It is a static recompilation of the Xbox 360 version. It required a ton of low-level re-handling of things from the 360's Xenon CPU and Xenos GPU.
Not only is it the game running natively on PC, it has also been modded to support all manner of tweaks and enhancements that are manageable in-game, and mod support.
Really impressive stuff.
Release trailer: https://www.youtube.com/watch?v=TJreGbVPDx0
And all its real benefits come from the countless manual changes made to it, such as rewriting the rendering code. This is because at its core, especially for now, there's no meaningful technological difference between what the tool they used does vs what an emulator does.
Applications on the X360 were barred from self-modifying, so an emulator can/will statically (ahead-of-time) recompile the executable before jumping to it. Whether this is actually what Xenia (the x360 emu) does or if they JIT / hybrid it to get rid of the lengthy precomp, idk, but RPCS3 (the ps3 emu) where this exact same situation also applies does do this, even via LLVM, so there really is 0 difference. (On the PS3 though, there's also SPU code, which can and does self modify, so that needs JITing).
There is a down side, though: because emulators handle a much wider variety of games, they get better feature sharing for things like save states, shaders, controller bindings, etc. With libretro things even go a step beyond that and different systems' games can all share the same launcher UI and the same support for things like RetroAchievements!
So a recompiled version is better from a performance standpoint, and might have more game-specific quality of life features, but it also means more development time is devoted to that particular game.
[0]: https://gamejolt.com/games/SA2R/939490
[1]: https://youtube.com/c/ChaosX (best link as there is no official website)
- https://github.com/HarbourMasters/Shipwright
Absolutely fascinating.
This is just a static recompiler or ahead of time recompiler, except instead of directly targeting machine code, it's targeting C/C++ as a type of portable assembly. It basically just looks like a bunch of macros implementing the behaviour of powerpc instructions.

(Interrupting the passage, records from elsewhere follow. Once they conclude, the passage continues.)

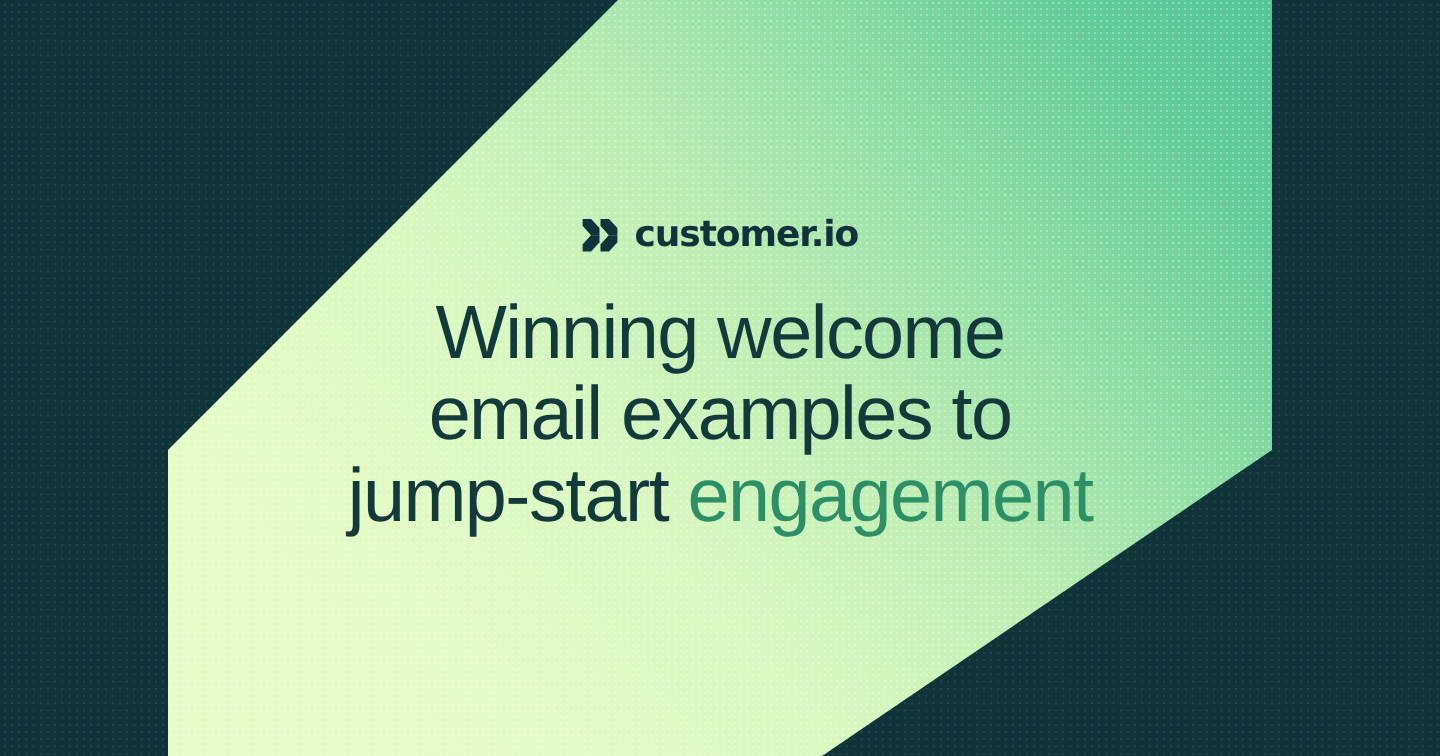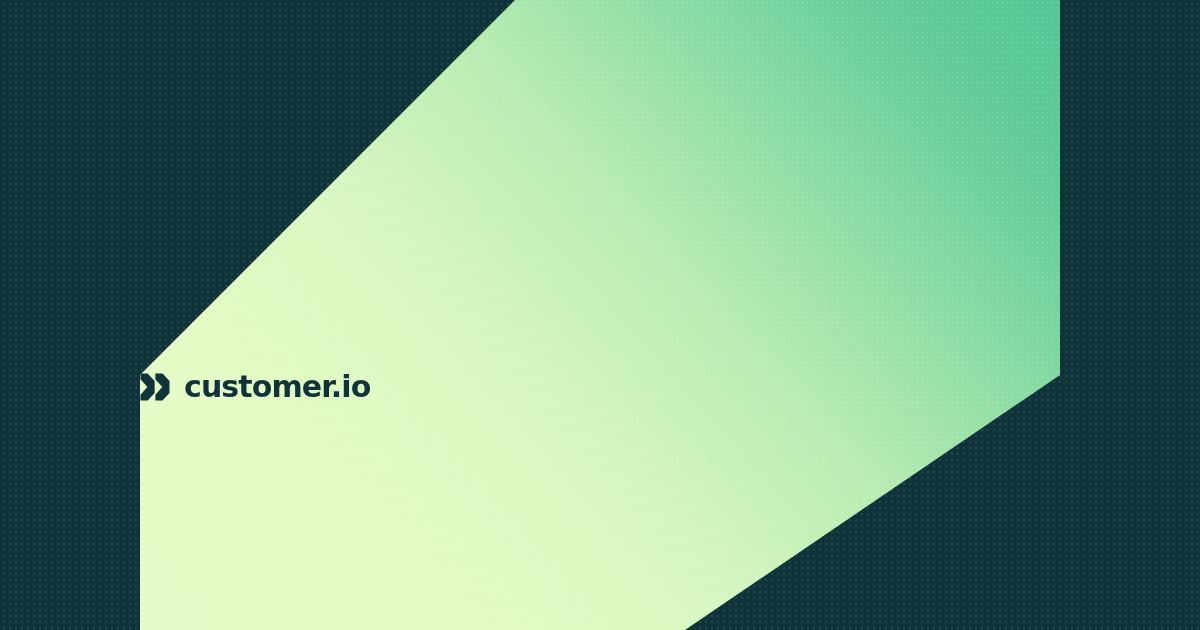--- a/index.html
+++ b/index.html
@@ -65,7 +65,7 @@
     width: 920px;
     height: 592px;
     display: flex;
-    flex-direction: row;
+    flex-direction: column;
     align-items: center;
   }
 

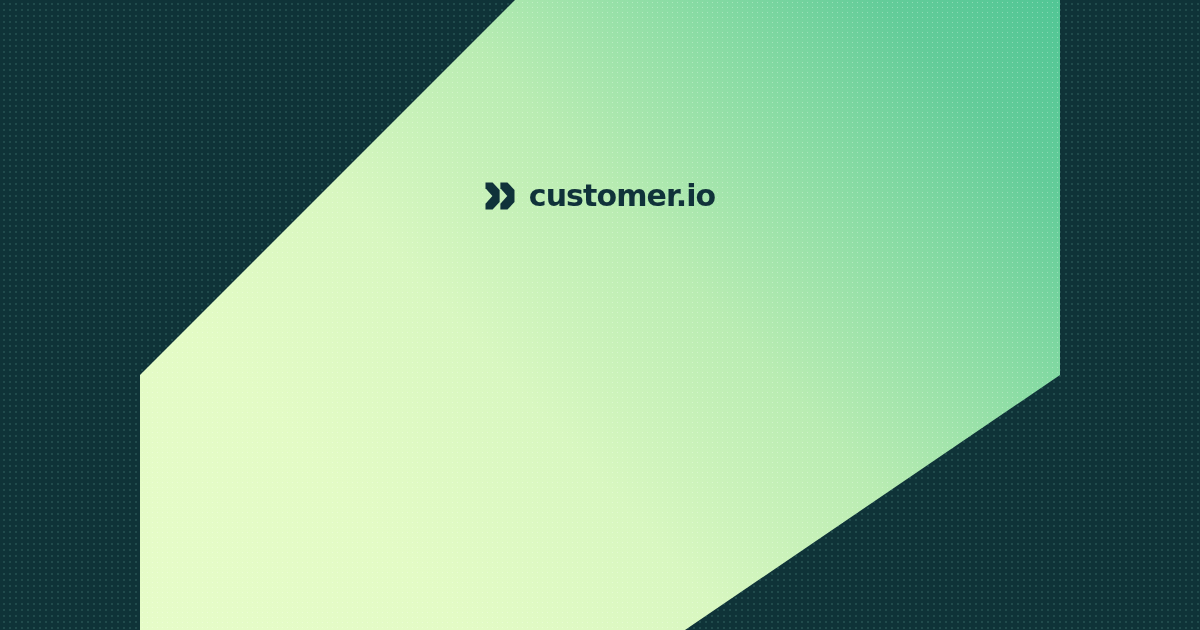--- a/index.html
+++ b/index.html
@@ -140,6 +140,11 @@
       <span class="logo-wordmark">customer.io</span>
     </div>
 
+    <h1 id="headline">
+      <span class="hl-line">Winning welcome</span>
+      <span class="hl-line">email examples to</span>
+      <span class="hl-line"><span>jump-start </span><span class="hl-accent">engagement</span></span>
+    </h1>
 
   </div>
 </div>

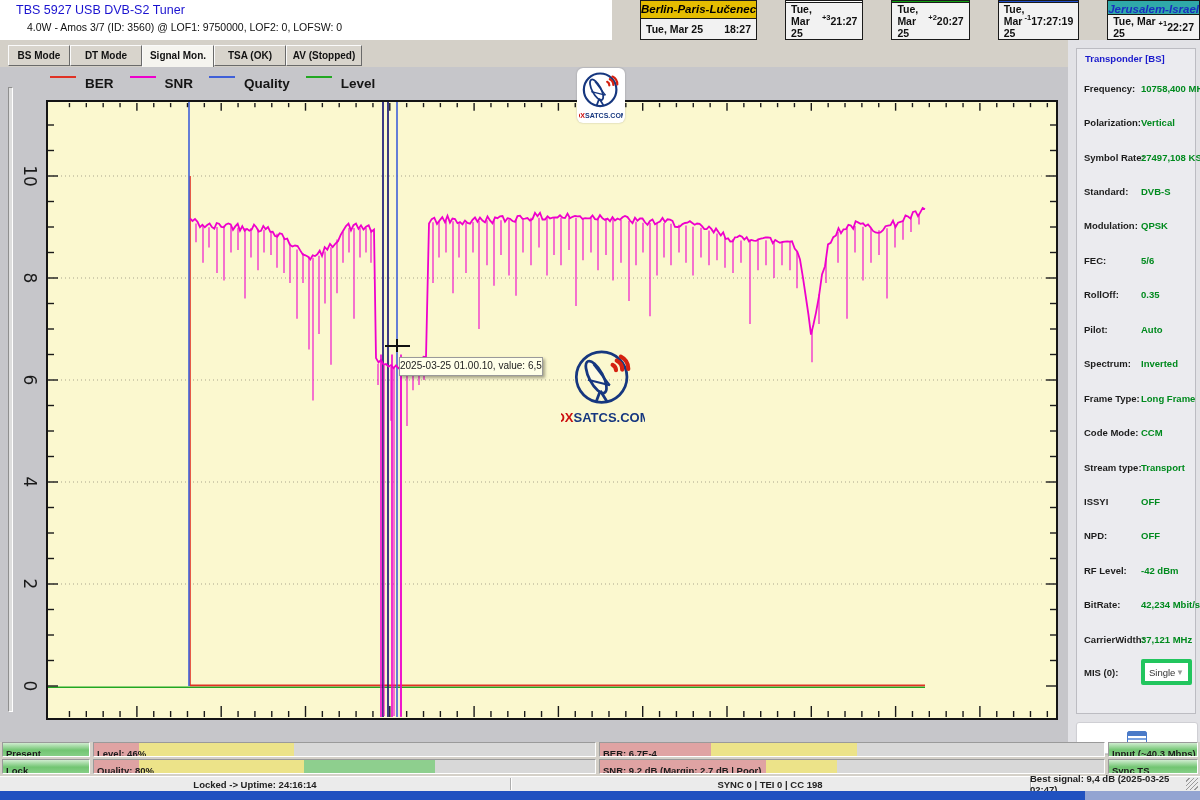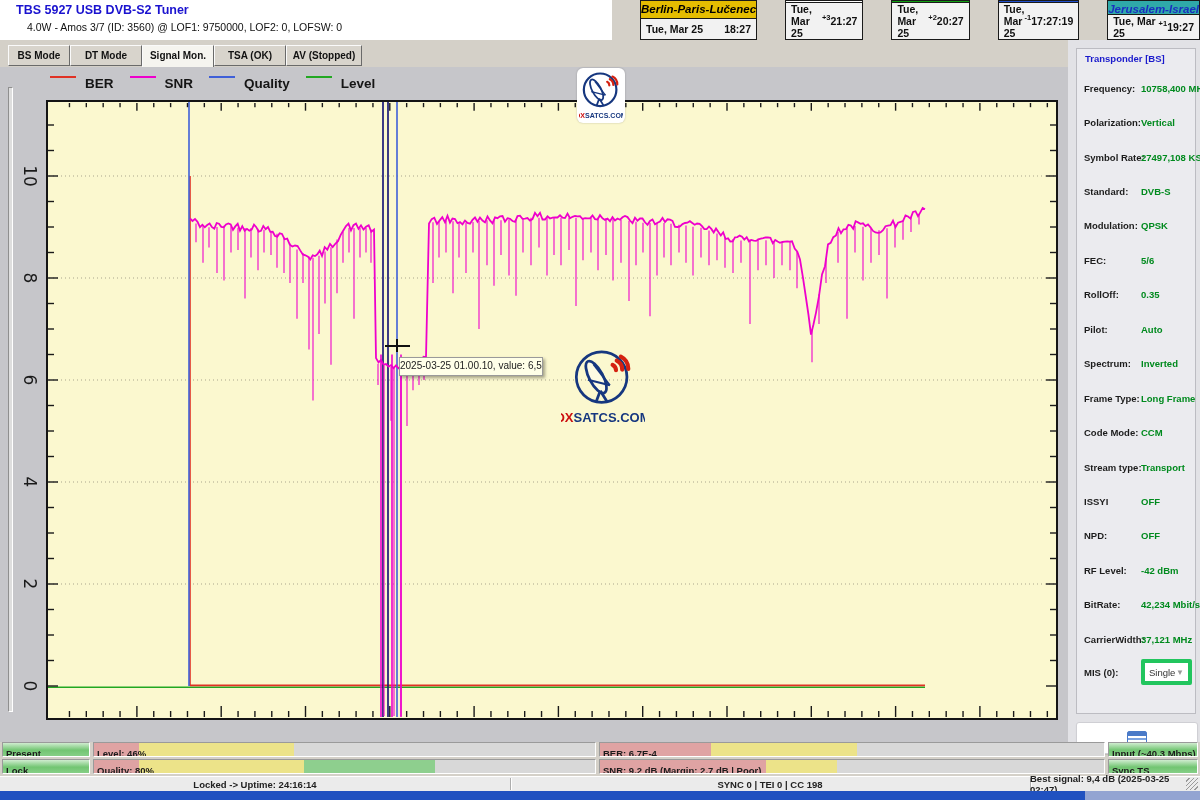--- a/index.html
+++ b/index.html
@@ -7,7 +7,7 @@
        font-family:"Liberation Sans",sans-serif;color:#111;}
   
   #titlebar{position:absolute;left:0;top:0;width:612px;height:40px;background:#ffffff;}
-  #app-title{position:absolute;left:16px;top:3px;font-size:12.5px;font-weight:bold;color:#1a12cf;}
+  #app-title{position:absolute;left:16px;top:3px;font-size:12.5px;font-weight:normal;color:#1a12cf;}
   #app-subtitle{position:absolute;left:27px;top:21px;font-size:10.5px;color:#101010;}
   
   #clocks{position:absolute;left:612px;top:0;width:588px;height:40px;display:flex;}

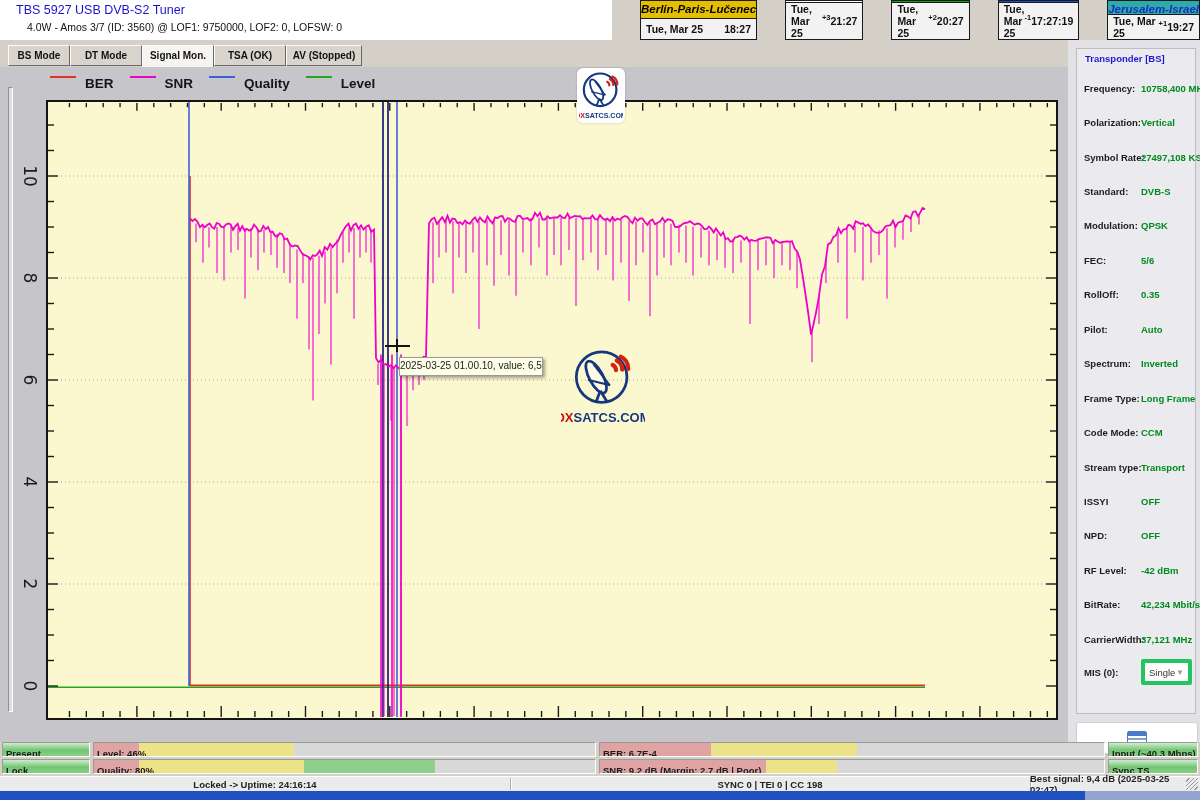--- a/index.html
+++ b/index.html
@@ -125,7 +125,7 @@
     <div class="clock-row">
       <span>Tue, Mar 25</span>
       <span class="clock-offset">+1</span>
-      <span>19:27</span>
+      <span>22:27</span>
     </div>
   </div>
 </div>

The recompiled result will preform nowhere near as good as a proper manual decompilation project, it's still baking in a huge number of quirks from PowerPC and the compiler they originally used, and will have noticeably worse performance. But, performance will usually be good enough, and it's easy to manually replace any bad code-gen that shows up as a bottleneck in profiles.
And while they did replace a bunch of graphics/audio code, they are still directly emulating a bunch of the original Xbox 360 Kernel and hardware.
I dont think it is compiling anything here.
They also do not necessarily need to hook and replicate syscalls, provided the user provides a dump of the system software (they just run the system software and make it load the game - the original syscall codes are then ran).
This extends even to the graphics hardware side once programmable shaders became a thing.